A few weeks ago I took my family to the beach for the weekend. Finn wanted to watch the sun rise over the water. Finn has just turned six. I explained that we were in the wrong part of Australia to do that, but from our geographical spot we could probably see the sunset.
I was tired. I didn't want to drag my sorry self out of the house and down to the beach. But Finn knew that we must. We also had half a bucket of pipi's left over from dinner. The boys had caught them that day down at Venus Bay and we hadn't used them all in our dinner. They were stretching and swimming in their little plastic home and my heart was breaking for them. It was their time to feed.
Resolutely I shook the tiredness from my eyes, took the boy by the hand and we headed to the water, just me and my little man and our bucket of pipi's. In that moment I loved them as much as my own new baby.
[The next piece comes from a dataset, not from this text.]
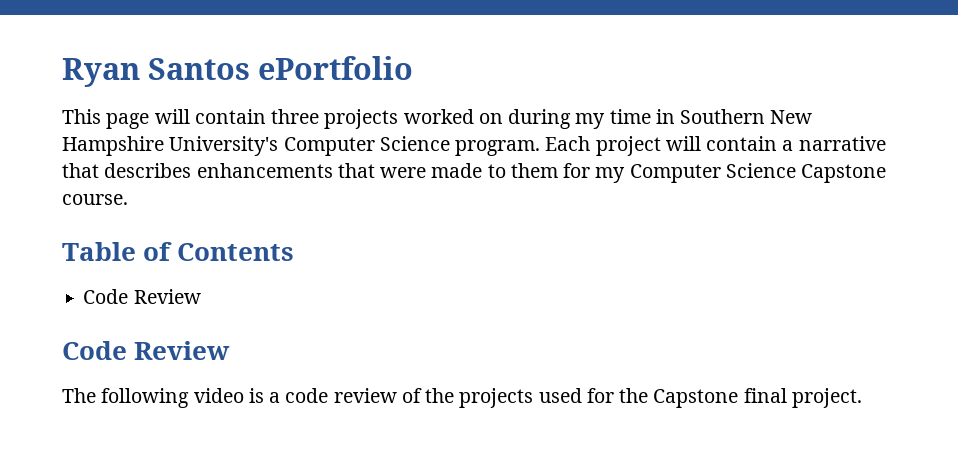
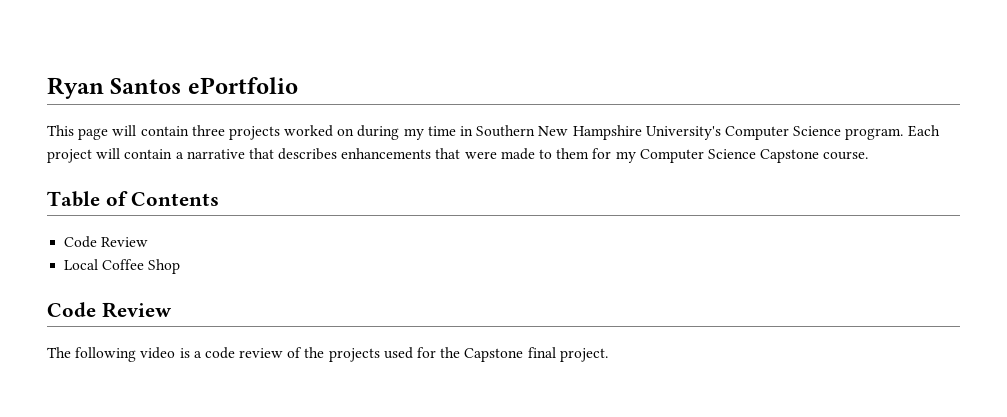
+ Local Coffee Shop

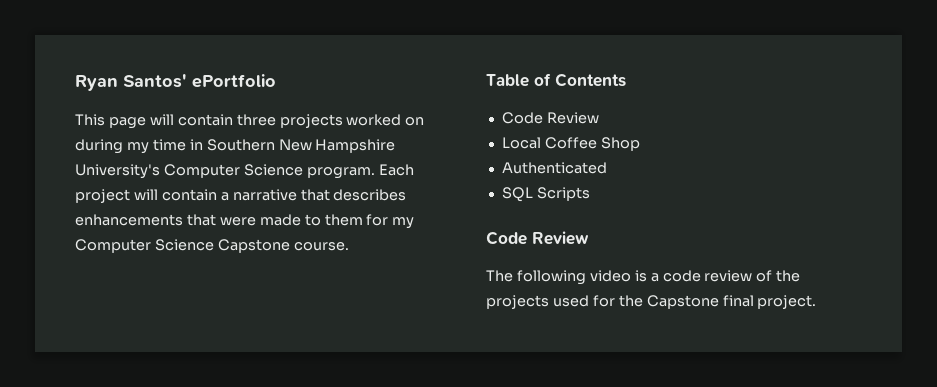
- Ryan Santos ePortfolio
+ Ryan Santos' ePortfolio
+ Authenticated
+ SQL Scripts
We made it to the beach in time to see the sun sliding behind the sand dunes. The tide was high and Finn joyously threw the pipi's into the water. Immediately they began to burrow deep into the sand. I was in tears. Finn danced on the sand and exclaimed again and again, 'This is so beautiful mum!'.
We waited until the pipi's were deep into the sand and we slowly walked back to our car. Not since the birth of Luka had we done anything, just the two of us. It felt so good to be honouring the close of the day, the cleansing ocean, and my son's profound and deeply self-assured instincts to be there in the first place.
It took a little more effort but the reward was great. I could see the love pouring out of my first born for he had been heard and recognised for the great wise being that he is.